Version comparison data
..........
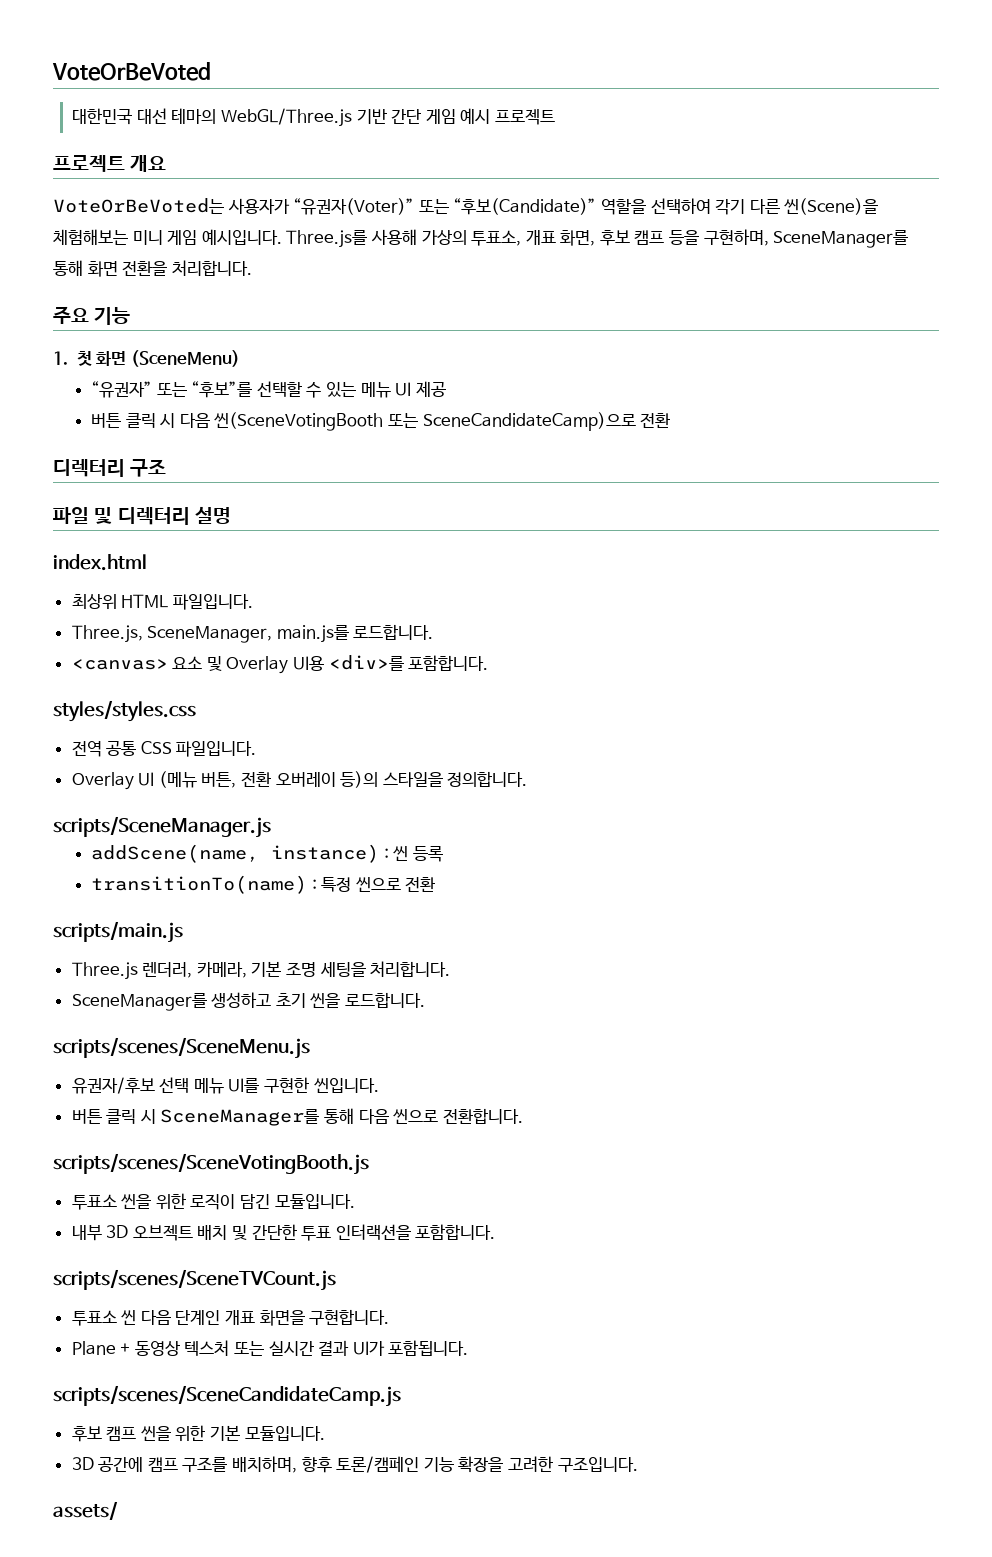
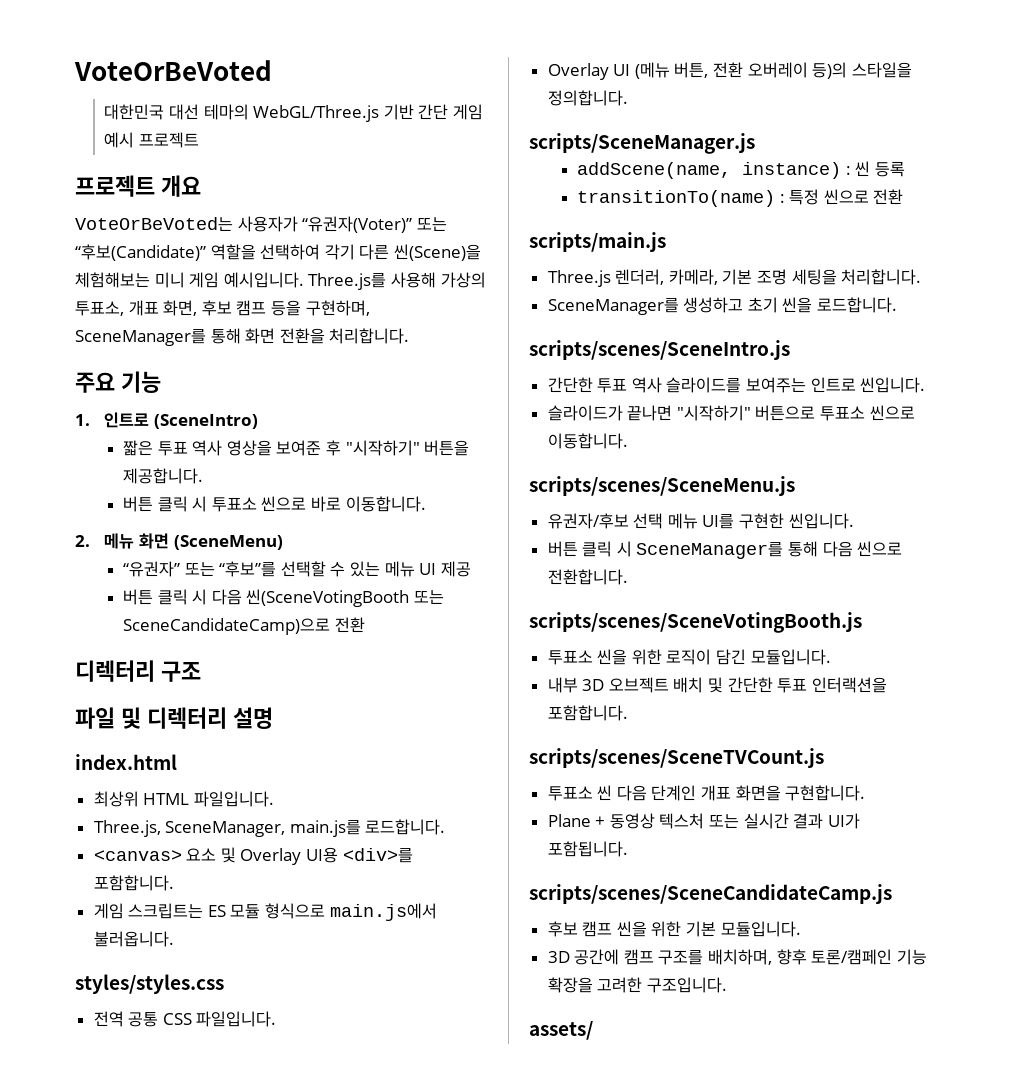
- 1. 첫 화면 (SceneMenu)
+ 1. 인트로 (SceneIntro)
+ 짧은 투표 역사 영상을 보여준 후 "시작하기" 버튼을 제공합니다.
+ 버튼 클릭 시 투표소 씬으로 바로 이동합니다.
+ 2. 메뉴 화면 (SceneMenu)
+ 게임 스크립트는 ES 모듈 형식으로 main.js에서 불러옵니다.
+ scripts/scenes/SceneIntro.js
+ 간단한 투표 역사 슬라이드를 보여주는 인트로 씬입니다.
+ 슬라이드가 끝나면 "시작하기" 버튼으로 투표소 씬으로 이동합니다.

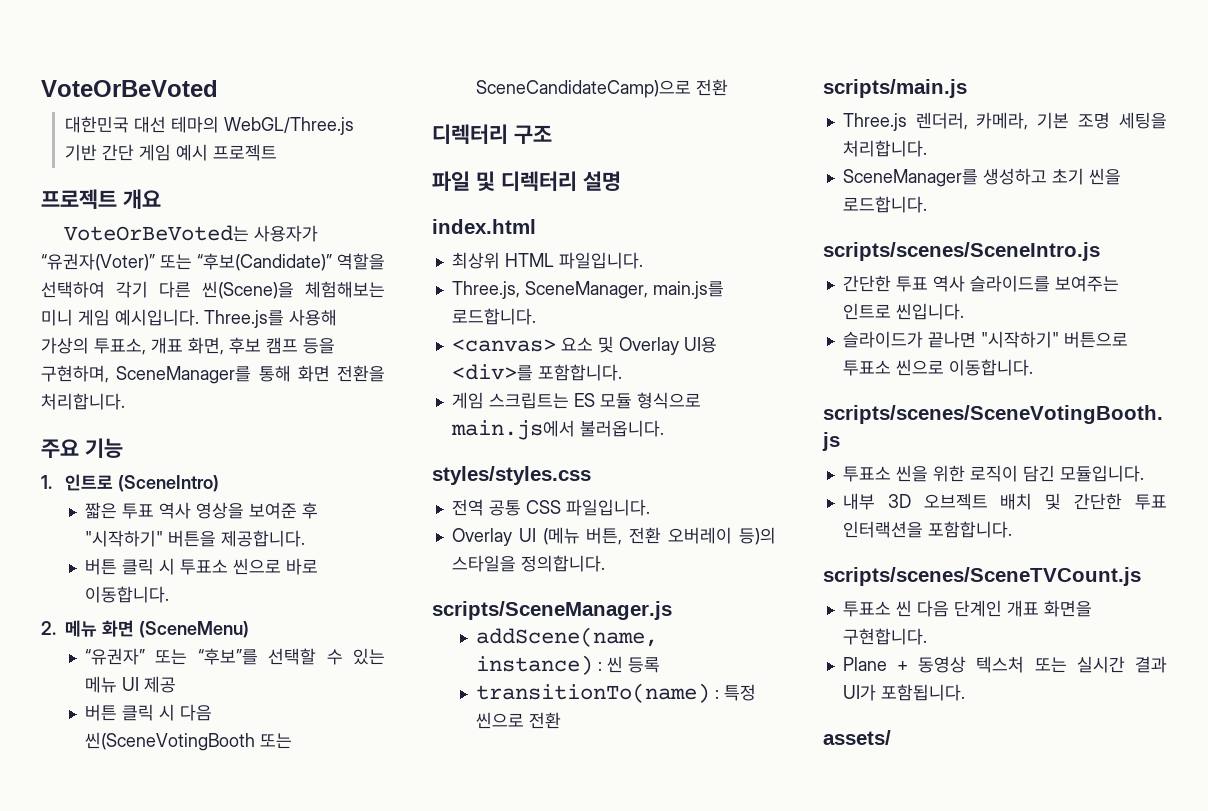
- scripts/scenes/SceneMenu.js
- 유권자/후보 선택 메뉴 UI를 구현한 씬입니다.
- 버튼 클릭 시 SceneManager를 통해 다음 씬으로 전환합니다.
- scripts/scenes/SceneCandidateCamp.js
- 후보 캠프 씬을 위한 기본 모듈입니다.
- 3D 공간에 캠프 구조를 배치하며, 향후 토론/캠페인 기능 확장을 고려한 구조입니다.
..........
▸ WORK TASK:
Copy out each line of the entries where the word "SceneMenu" is found.

▸ SOLUTION FOR THIS TASK:
- 1. 첫 화면 (SceneMenu)
+ 2. 메뉴 화면 (SceneMenu)
- scripts/scenes/SceneMenu.js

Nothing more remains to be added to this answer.